> [Task requirements] Go line by line through the data and copy those with the word "label".

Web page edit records
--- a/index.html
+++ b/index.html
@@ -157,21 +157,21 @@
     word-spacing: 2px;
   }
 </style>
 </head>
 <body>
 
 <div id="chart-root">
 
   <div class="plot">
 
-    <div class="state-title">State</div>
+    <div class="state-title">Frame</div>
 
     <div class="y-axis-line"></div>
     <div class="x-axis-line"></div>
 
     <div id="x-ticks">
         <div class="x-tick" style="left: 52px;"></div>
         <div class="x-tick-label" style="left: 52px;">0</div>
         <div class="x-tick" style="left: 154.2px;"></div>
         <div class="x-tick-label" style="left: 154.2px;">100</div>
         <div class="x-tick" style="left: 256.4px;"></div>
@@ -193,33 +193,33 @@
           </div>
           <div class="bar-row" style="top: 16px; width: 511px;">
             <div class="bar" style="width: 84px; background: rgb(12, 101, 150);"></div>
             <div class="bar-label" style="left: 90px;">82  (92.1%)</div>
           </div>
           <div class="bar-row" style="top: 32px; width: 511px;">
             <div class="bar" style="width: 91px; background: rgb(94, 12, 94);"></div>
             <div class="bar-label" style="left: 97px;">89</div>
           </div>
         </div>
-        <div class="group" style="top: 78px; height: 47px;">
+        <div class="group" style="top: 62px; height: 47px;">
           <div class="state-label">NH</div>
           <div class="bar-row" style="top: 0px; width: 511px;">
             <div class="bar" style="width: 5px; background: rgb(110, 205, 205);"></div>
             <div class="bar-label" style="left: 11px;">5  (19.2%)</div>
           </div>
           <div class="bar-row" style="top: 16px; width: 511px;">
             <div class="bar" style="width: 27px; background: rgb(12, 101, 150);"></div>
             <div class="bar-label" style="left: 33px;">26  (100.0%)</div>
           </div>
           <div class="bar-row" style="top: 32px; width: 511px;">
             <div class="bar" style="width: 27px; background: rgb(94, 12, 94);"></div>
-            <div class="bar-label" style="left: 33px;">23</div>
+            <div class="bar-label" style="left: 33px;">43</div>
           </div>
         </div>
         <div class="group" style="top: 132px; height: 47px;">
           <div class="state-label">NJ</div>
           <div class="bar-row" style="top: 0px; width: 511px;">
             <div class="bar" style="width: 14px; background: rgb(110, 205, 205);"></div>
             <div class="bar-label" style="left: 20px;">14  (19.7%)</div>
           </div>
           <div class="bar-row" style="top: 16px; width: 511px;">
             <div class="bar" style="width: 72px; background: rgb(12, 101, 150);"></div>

> [Exercise response]
         <div class="x-tick-label" style="left: 52px;">0</div>
         <div class="x-tick-label" style="left: 154.2px;">100</div>
             <div class="bar-label" style="left: 90px;">82  (92.1%)</div>
             <div class="bar-label" style="left: 97px;">89</div>
           <div class="state-label">NH</div>
             <div class="bar-label" style="left: 11px;">5  (19.2%)</div>
             <div class="bar-label" style="left: 33px;">26  (100.0%)</div>
-            <div class="bar-label" style="left: 33px;">23</div>
+            <div class="bar-label" style="left: 33px;">43</div>
           <div class="state-label">NJ</div>
             <div class="bar-label" style="left: 20px;">14  (19.7%)</div>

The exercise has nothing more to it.